5. We should have end-to-end unit tests to test various aspects of this RFC. What that means is either volunteering a couple of existing LLVM intrinsics to use these features and serve as a test vehicle, or having a new set of test intrinsics, built in into LLVM for the sole purpose of e2e testing (less desirable). It seems we would still need to have test intrinsics that use these features while its being developed, and once rready, we can adopt some existing intrinsics to use these features and then deprecate the test intrinsics (and switch over the unit tests to the existing intrnsics).
6. (Stretch goal) LLVM’s intrinsic infrastructure and LLVM’s Asm Printer and Parser will now have additional code and static data to help support this feature. The size of that depends on how many intrinsics actually adopt this feature. When code/data size are of concern for a particular deployment, it should be possible to disable these features at build time without any other changes. So, it should be possible to enable/disable a built time option to strip out pretty printing support say when building the final deployment version of the compiler but keep it enabled when building internal versions used for debugging (Note: This is different from being enabled/disabled in different build configurations like Assert/Release/Debug). This could rely on either a complete stripping out of this feature using C++ preprocessor or similar features or through a combination of that and compiler DCE (for instance, if all code to exercise this is guarded by a 1-bit per-intrinsic query, if that query always returns false, the compiler could DCE all the pretty printing code).
7. (Stretch goal) Related to the stretch goal above, it might be good to isolate the support for this into a new IntrinsicFormat component in LLVM and only AsmParser and AsmWriter components link with it. Currently, AsmWriter is part of LLVM Core, so that will require some restructuring of dependencies, so just mentioned here for completeness.

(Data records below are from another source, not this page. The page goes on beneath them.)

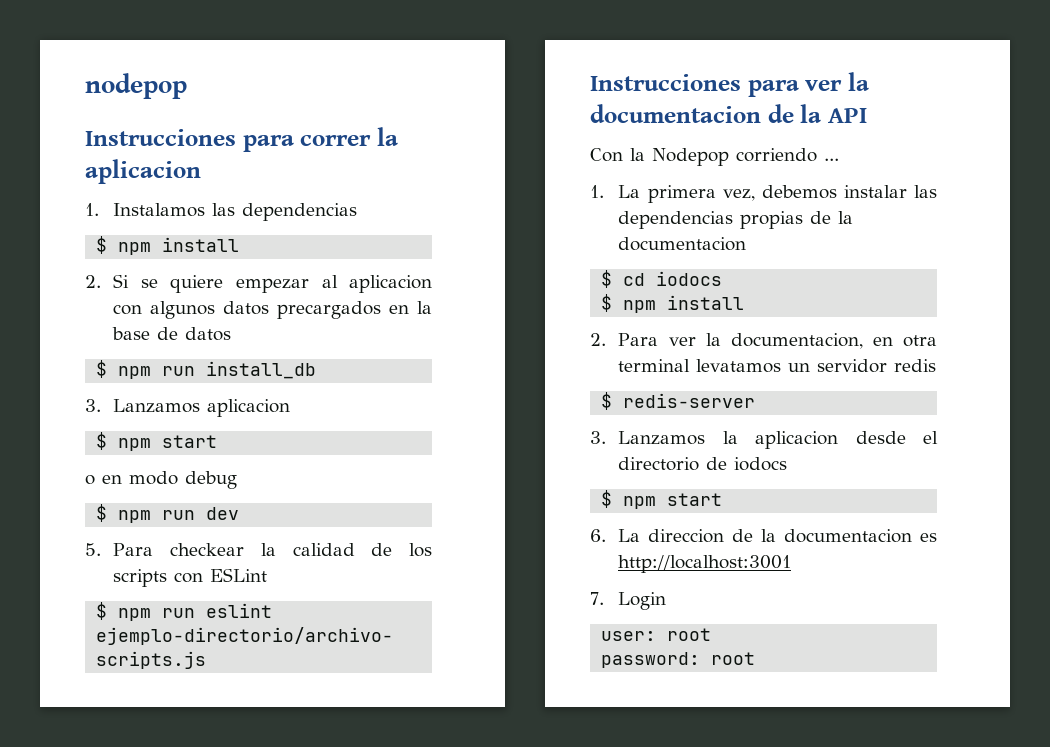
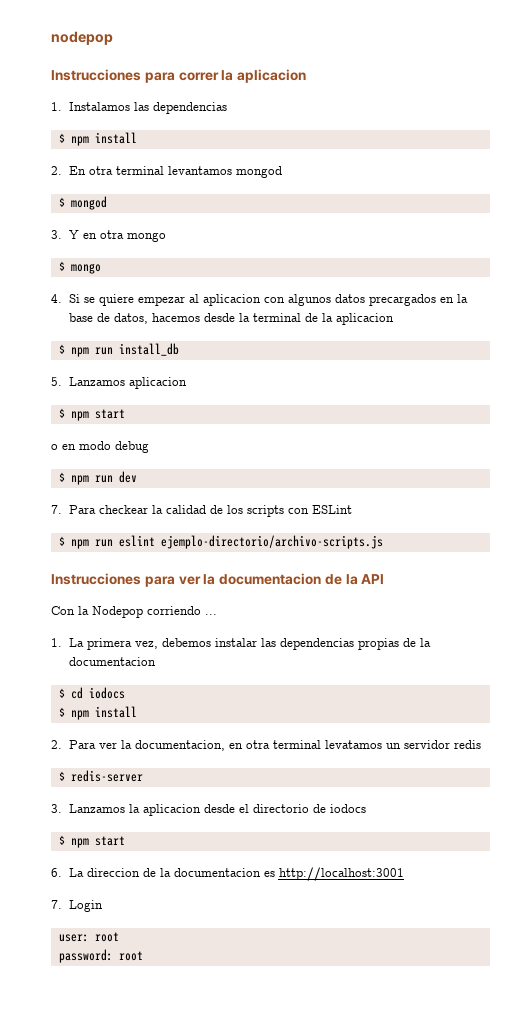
(101, 281) none -> [68,166,282,178] [58,196,107,210] [51,230,166,242] [58,261,101,274] [51,294,62,303] En otra terminal levantamos mongod // $ mongod // 3. Y en otra mongo // $ mongo // 4.
[185,327,232,341] datos -> [113,313,394,325] datos, hacemos desde la terminal de la aplicacion
[85,399,101,412] 3. -> [51,377,62,386] 5.
[85,543,101,556] 5. -> [51,505,62,514] 7.

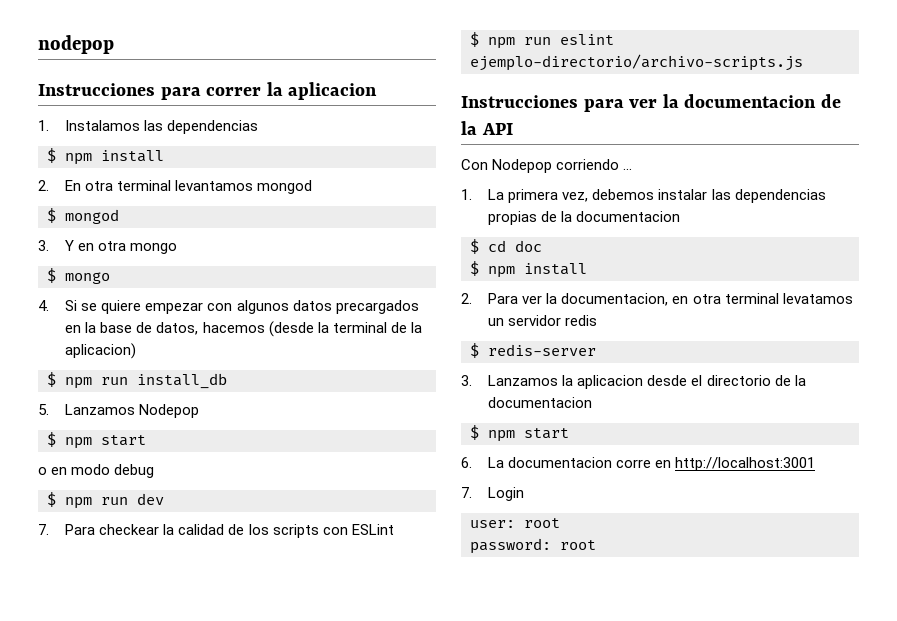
[188,294,261,306] al aplicacion -> (204, 308) none
[203,313,235,322] desde -> [268,321,314,337] (desde
[335,313,394,325] aplicacion -> [65,343,137,359] aplicacion)
[128,377,187,389] aplicacion -> [139,404,200,418] Nodepop
[78,606,89,615] la -> (488, 164) none
[88,687,125,699] iodocs -> [515,240,542,252] doc
[329,804,366,813] iodocs -> [794,375,806,386] [488,397,593,408] la documentacion
[86,868,275,877] direccion de la documentacion es -> [508,457,672,468] documentacion corre en

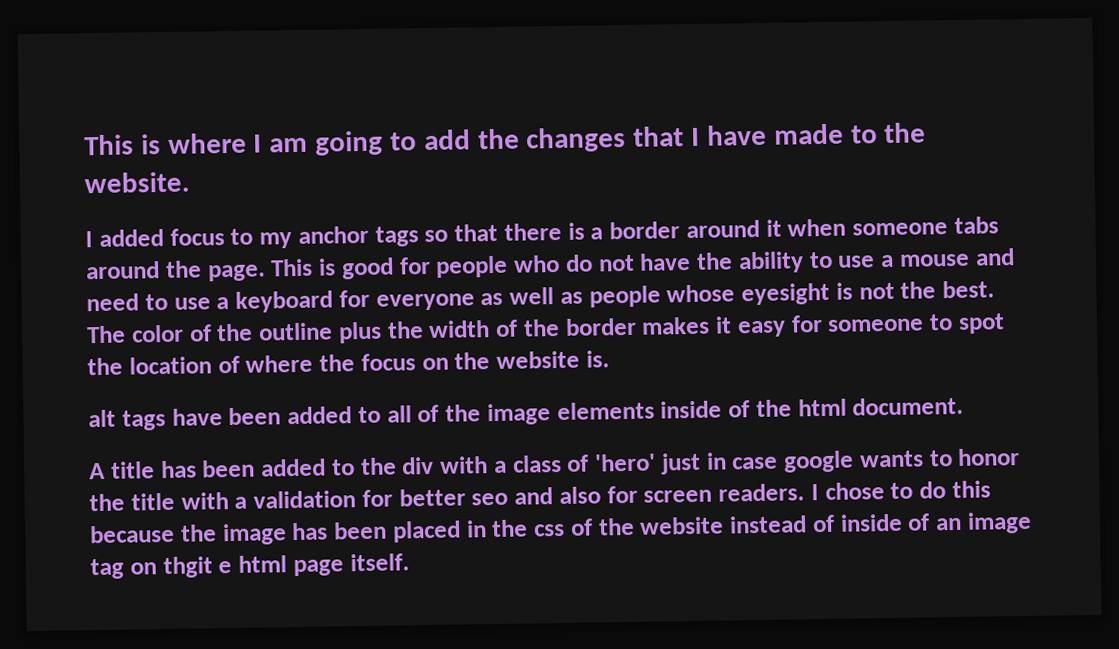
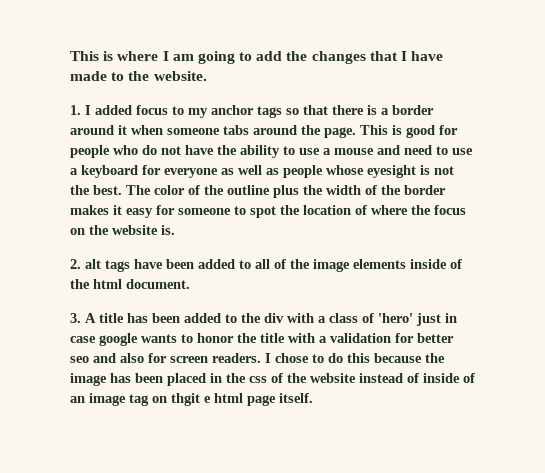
(190, 182) none -> [70,105,81,115] 1.
(610, 359) none -> [70,259,81,269] 2.
(965, 406) none -> [70,313,81,323] 3.

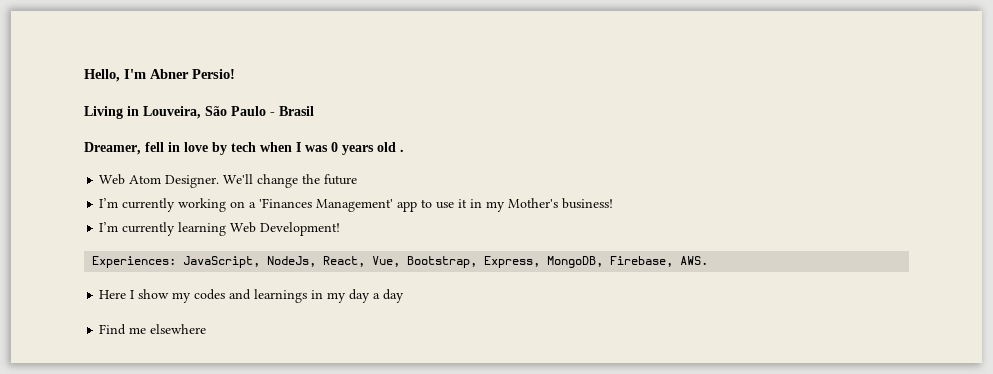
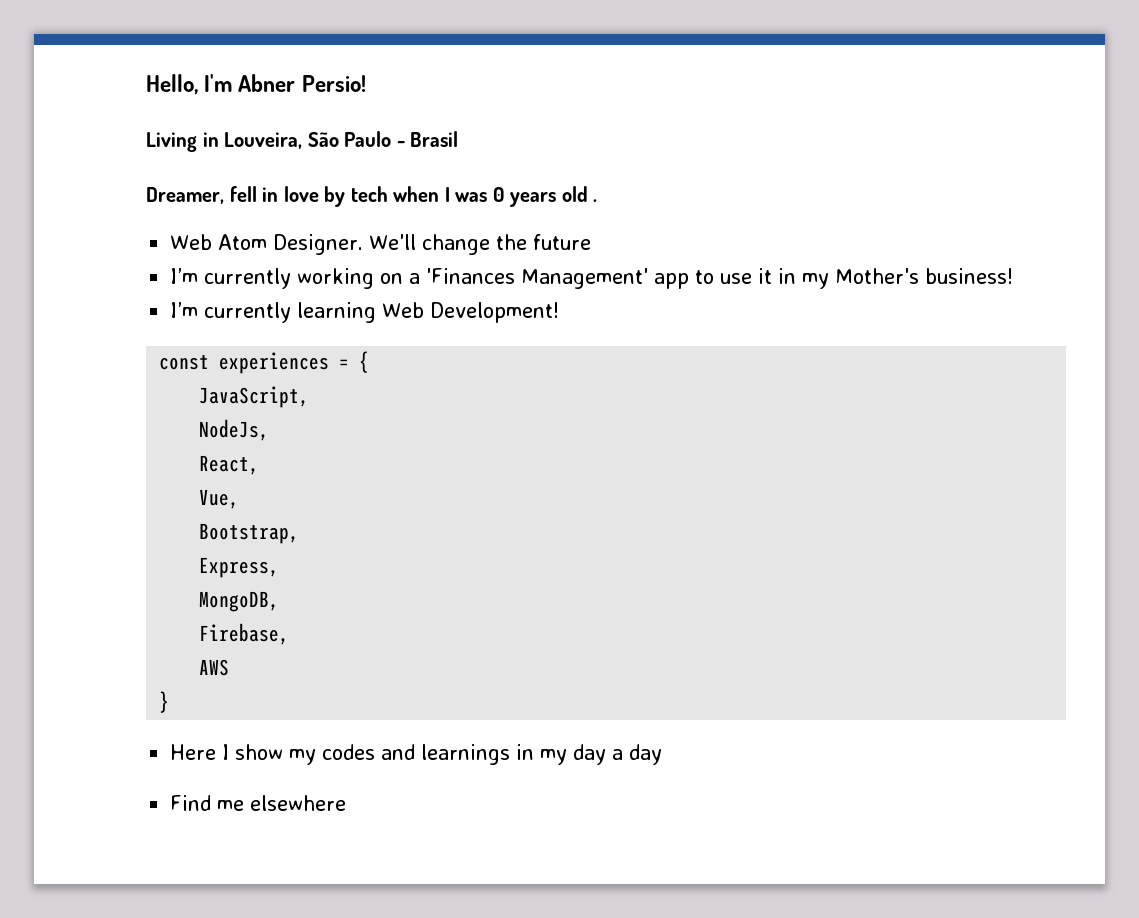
[92,256,177,268] Experiences: -> [159,351,370,374] const experiences = { //
(261, 262) none -> (310, 397) //
(317, 261) none -> (270, 430) //
(366, 261) none -> (260, 465) //
(401, 261) none -> (240, 499) //
(478, 262) none -> (300, 533) //
(541, 262) none -> (280, 567) //
(604, 262) none -> (280, 601) //
[680,256,709,265] AWS. -> [199,659,230,676] [159,691,170,713] // AWS // }

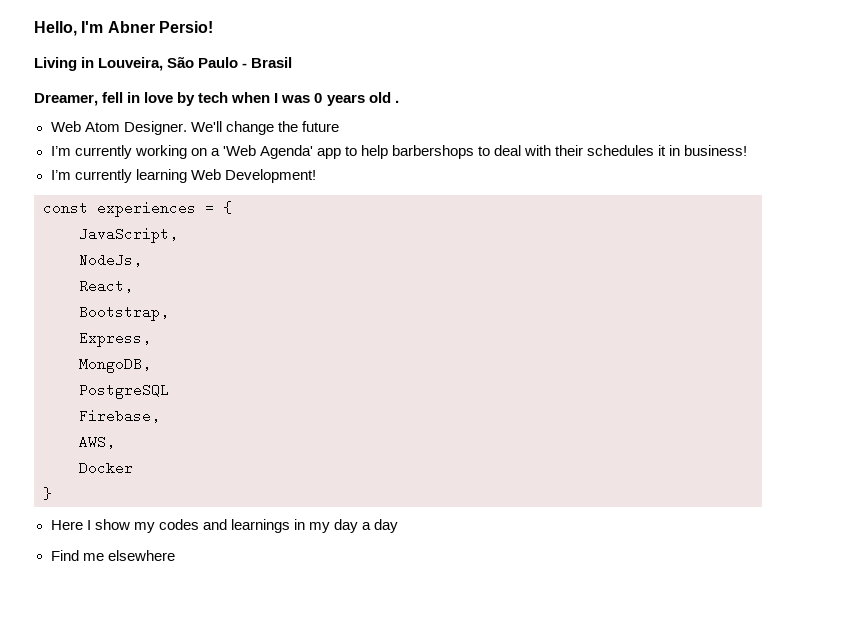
[426,268,920,289] 'Finances Management' app to use it in my Mother's -> [222,145,681,159] 'Web Agenda' app to help barbershops to deal with their schedules it in
[199,489,240,509] // Vue, -> (133, 286) none
(280, 601) none -> [79,383,169,399] // PostgreSQL
[199,659,230,676] AWS -> [79,435,115,449] [79,461,133,475] AWS, // Docker

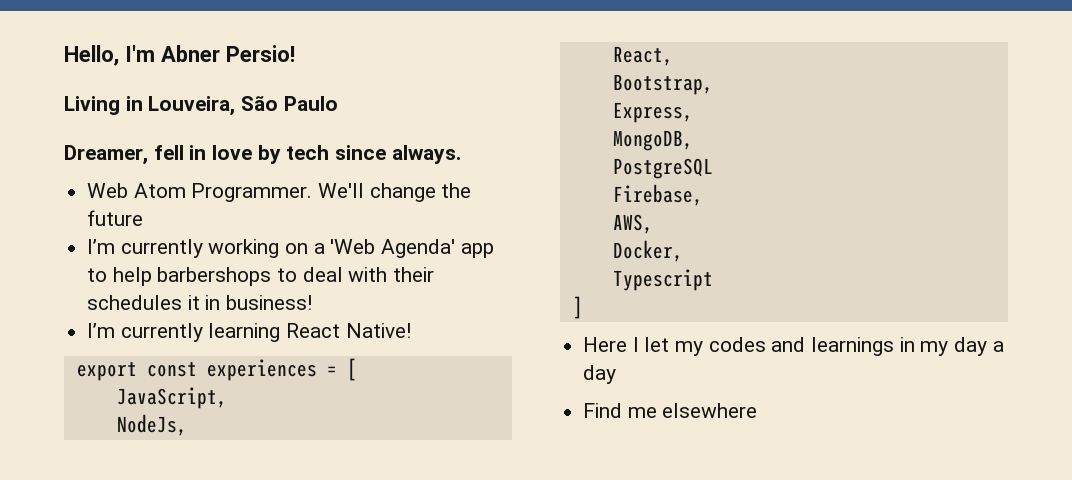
[242,57,293,68] - Brasil -> (338, 103) none
[231,92,399,106] when I was 0 years old . -> [335,145,461,164] since always.
[123,121,187,135] Designer. -> [191,183,313,202] Programmer.
[190,169,316,183] Web Development! // -> [286,323,411,338] [76,362,137,381] React Native! // export
[223,201,232,214] { -> [346,358,357,381] [
[79,461,133,475] [43,487,52,500] Docker // } -> [612,240,683,262] [612,269,713,291] [572,296,583,319] Docker, // Typescript // ]
[94,519,130,530] show -> [644,337,670,352] let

Proposal (1): Support C Style comment in LLVM IR

This is fairly straightforward to implement (see draft PR: [LLVM][AsmParser] Add support for C style comments by jurahul · Pull Request #111554 · llvm/llvm-project · GitHub). If there are concerns about allowing this generally, it may be possible to make the support modal, disabled by default, and LLVM’s AsmParser will enable it only when parsing a call instruction’s argument list if the callee is a function that could be an intrinsic (name starts with llvm.) and disable after argument list parsing. However, being able to add inline comments could have its own utility say when writing .ll test cases. So the prefererence is to add this generically.

Proposal (2): Support named intrinsic arguments

This feature will allow specifying argument names for intrinsic arguments.

1. LLVM’s Intrinsic class (in Intrinsics.td ) will support specifying names for arguments. This will be supported by a new ArgName list that can be specified with the intrinsic, as follows:

   class ArgName<ArgIndex idx, string name> {
     int ArgNo = idx.Value;
     string Name = name;
   }
   
   class Intrinsic<list<LLVMType> ret_types,
                   list<LLVMType> param_types = [],
                   list<IntrinsicProperty> intr_properties = [],
                   string name = "",
                   list<SDNodeProperty> sd_properties = [],
                   bit disable_default_attributes = true,
                   list<ArgName> arg_names = []> : SDPatternOperator {
   ...
   }
   

   This optional list can be used to specify names for all or a subset of intrinsic arguments. The names need to be unique and confirm to the following syntax: [a-zA-Z][0-9a-zA-z_]* (essentially, all valid un-escaped LLVM identifiers but no $ or . which we will use for special purpose during intrinsic upgrade assuming support for that is needed). If an intrinsic argument has an argument name specified, it will be printed before that argument using the inline comment syntax as : /* ArgName= */. The LLVM’s IR parser will ignore these comments. That also means that there is no linting for these names if say they mismatch the actual specified names in the intrinsic definitions, and are treated truly as comments.

   Additionally, the AsmWriter can also print argument names in intrinsic declarations. Given that they are printed with the call, printing argument names with intrinsic declarations has questionable utility, but can be done for consistency [AI: Decide if needed or not]

2. LLVM’s AsmWriter will support a bool arg that will enable or disable intrinsic pretty printing. Unlike AsmParser which is a single class that drives LLVM assembly parsing, LLVM IR printer entry points is scattered throughout the code in the form of per class print function that take arguments like IsForDebug for some control of what is printed. So one option is to do some refactor beforehand to replace all IsForDebug with a AsmPrintOptions struct, which will include both IsForDebug and EnableFormattedIntrinsics to control pretty printing of intrinsics. The value of EnableFormattedIntrinsics will be false by default, and llvm-dis (and any other llvm tool) opt will take a new command line option to enable formatted intrinsics. This single bool will control both argument name and imm arg formatting.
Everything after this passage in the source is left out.